Date: Wed, 2 Feb 2000 07:13:47 -0500 (EST)
From: Macki <macki@2600.com>
To: dvd@2600.com
Subject: Press release - Anti-MPAA event planned

February 2, 2000

FOR IMMEDIATE RELEASE

DAY OF ACTION PLANNED AGAINST MOTION PICTURE ASSOCIATION IN 100 CITIES

Members of the hacker and open source communities worldwide, along with various civil liberties groups, are planning a massive leafletting campaign on Friday, February 4 to call attention to the recent attempts by the Motion Picture Association of America to shut down thousands of websites.

Lawsuits have been filed against hundreds of people, as well as an Internet Service Provider and a magazine, for having information the MPAA wants to keep secret.

The controversy centers around a computer program known as DeCSS, thought to be written by a 16 year old in Norway. The program defeats the encryption scheme used by DVD's which prohibits them from being viewed on non-approved machines or computers. It also enables DVD's from one country to be played in another, contrary to the wishes of the movie industry. It does NOT facilitate DVD piracy - in fact, copying DVD's has been possible since their introduction years ago. In its press releases on the subject, the MPAA has claimed that this is a piracy issue and they have subsequently succeeded in getting injunctions against a number of sites that had posted the program in the interests of free speech.

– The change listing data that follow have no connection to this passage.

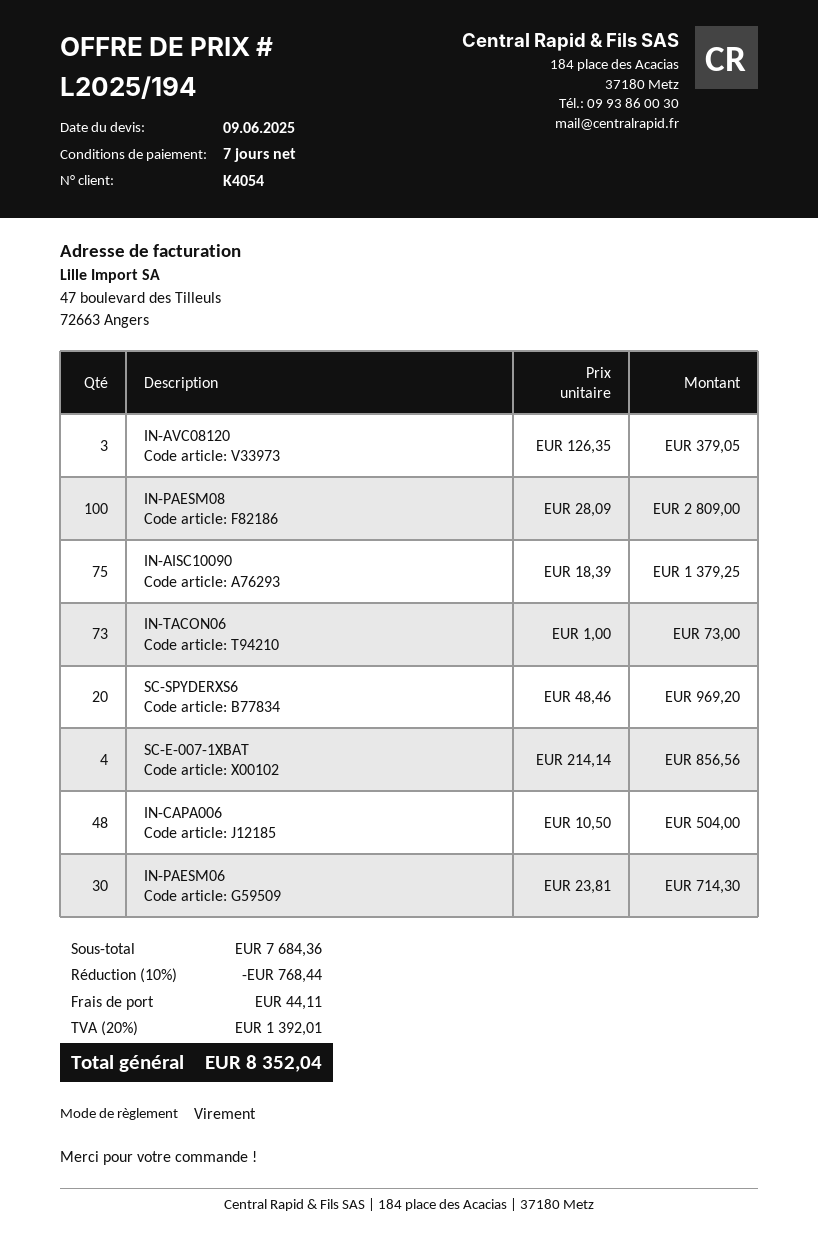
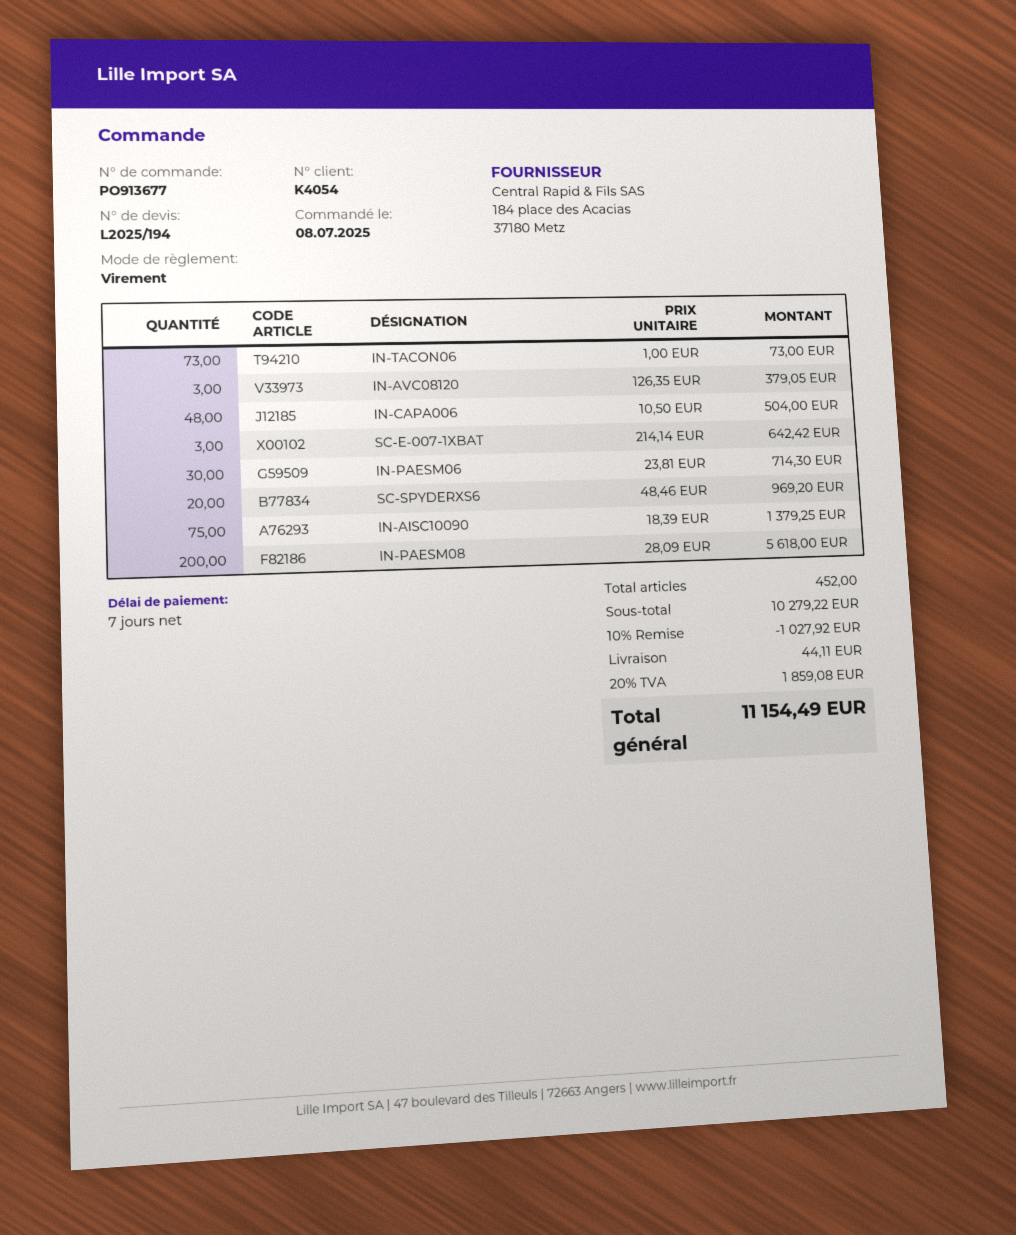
IN-PAESM08: 100 x 28.09 = 2809.00 -> 200 x 28.09 = 5618.00
SC-E-007-1XBAT: 4 x 214.14 = 856.56 -> 3 x 214.14 = 642.42
subtotal: 7684.36 -> 10279.22
discount: 10% = 768.44 -> 10% = 1027.92
tax: 20% = 1392.01 -> 20% = 1859.08
total: 8352.04 -> 11154.49

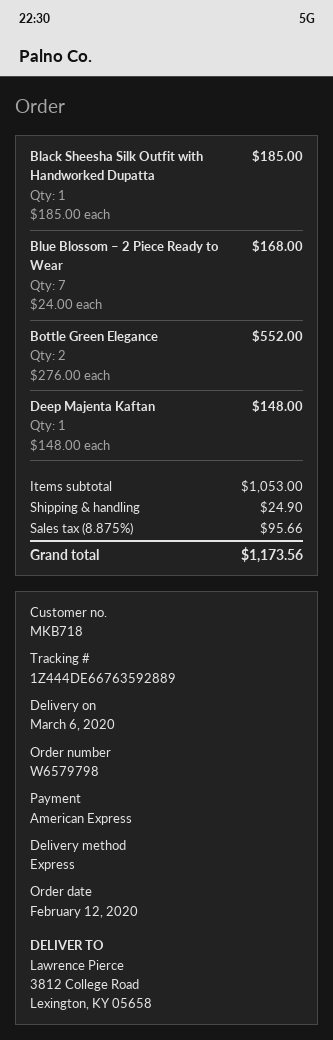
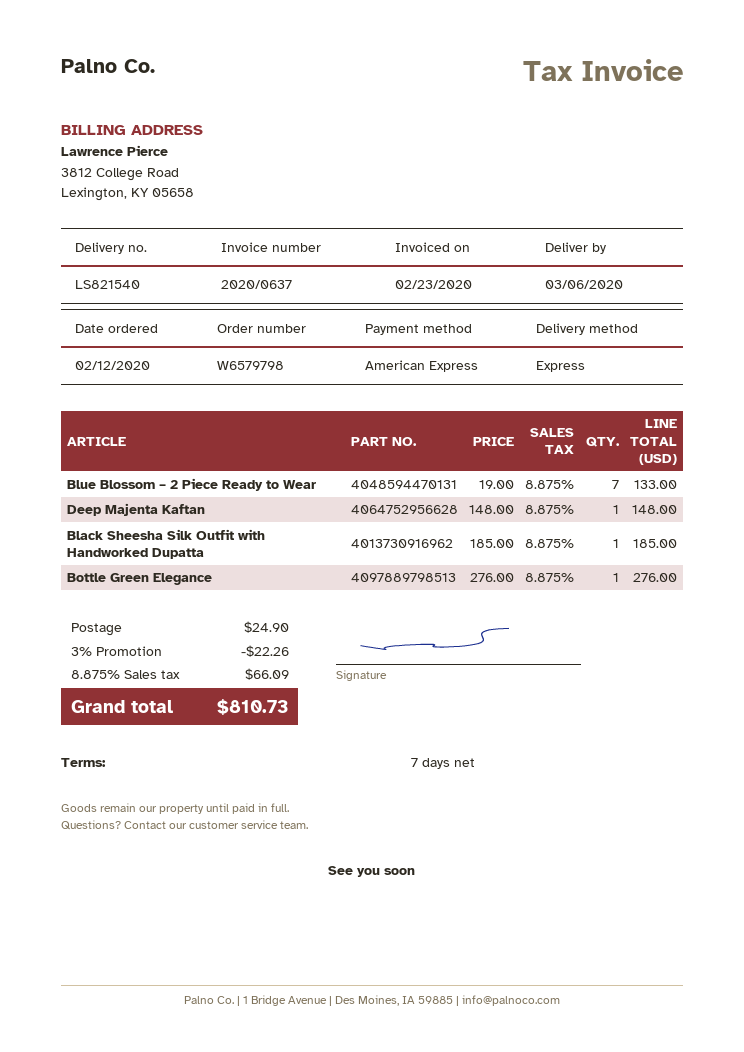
Blue Blossom – 2 Piece Ready to Wear: 7 x 24.00 = 168.00 -> 7 x 19.00 = 133.00
Bottle Green Elegance: 2 x 276.00 = 552.00 -> 1 x 276.00 = 276.00
discount: none -> 3% = 22.26
tax: 8.875% = 95.66 -> 8.875% = 66.09
total: 1173.56 -> 810.73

This is in effect a lawsuit against the entire Internet community by extremely powerful corporate interests. The lawsuit and the various actions being planned promise to be a real showdown between two increasingly disparate sides in the technological age. The consequences of losing this case are so serious that civil libertarians, professors, lawyers, and a wide variety of others have already stepped forward to help out.

Friday's action will be coordinated in 74 cities throughout North America and 26 cities in other parts of the world. Leafletting will take place outside theaters and video stores in these cities - all of which participate in a monthly "2600" gathering. 2600 Magazine has been named in two lawsuits regarding the DeCSS program and has joined with the the growing number of people who will fight these actions by the MPAA until the end.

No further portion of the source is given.